Work order
Report how many lines in the records below hold the word "https". Add nothing to the number.

Data entries:
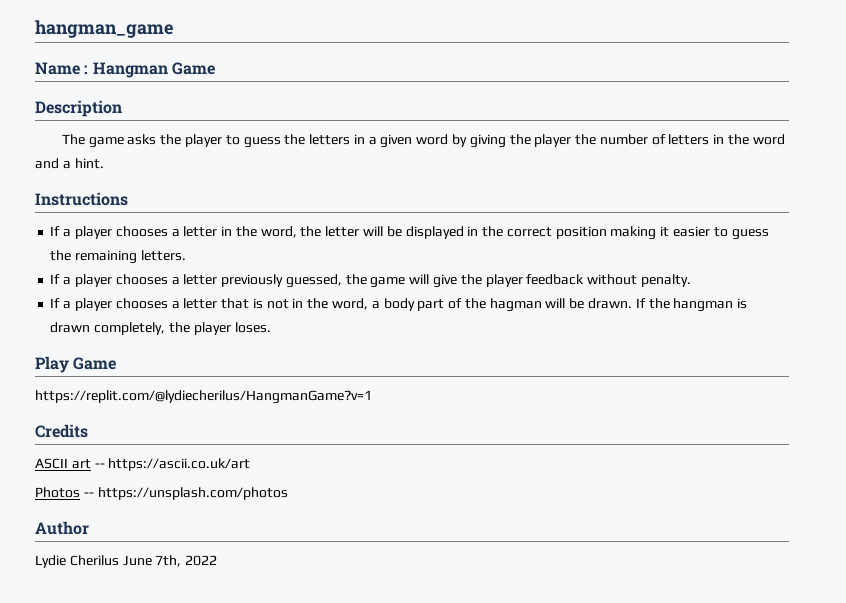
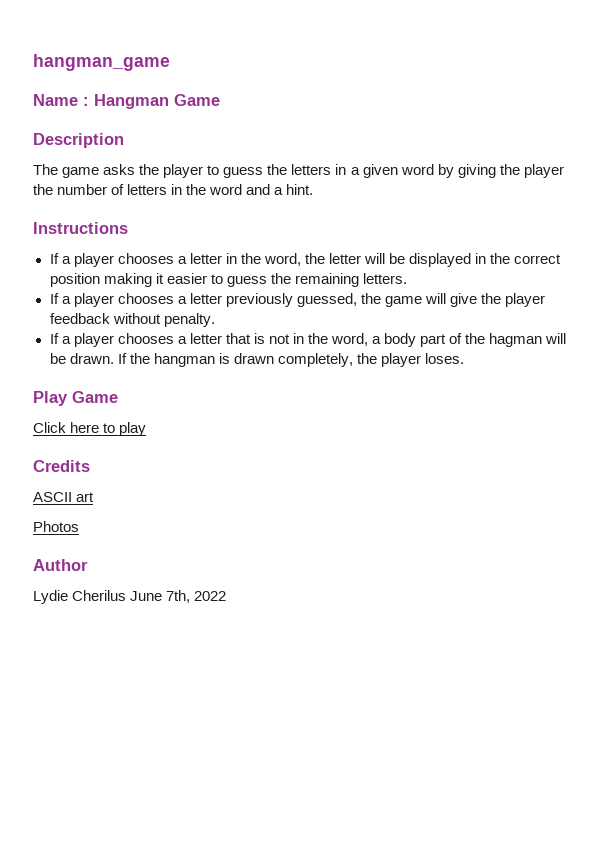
- https://replit.com/@lydiecherilus/HangmanGame?v=1
+ Click here to play
- ASCII art -- https://ascii.co.uk/art
+ ASCII art
- Photos -- https://unsplash.com/photos
+ Photos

Answer to this task
3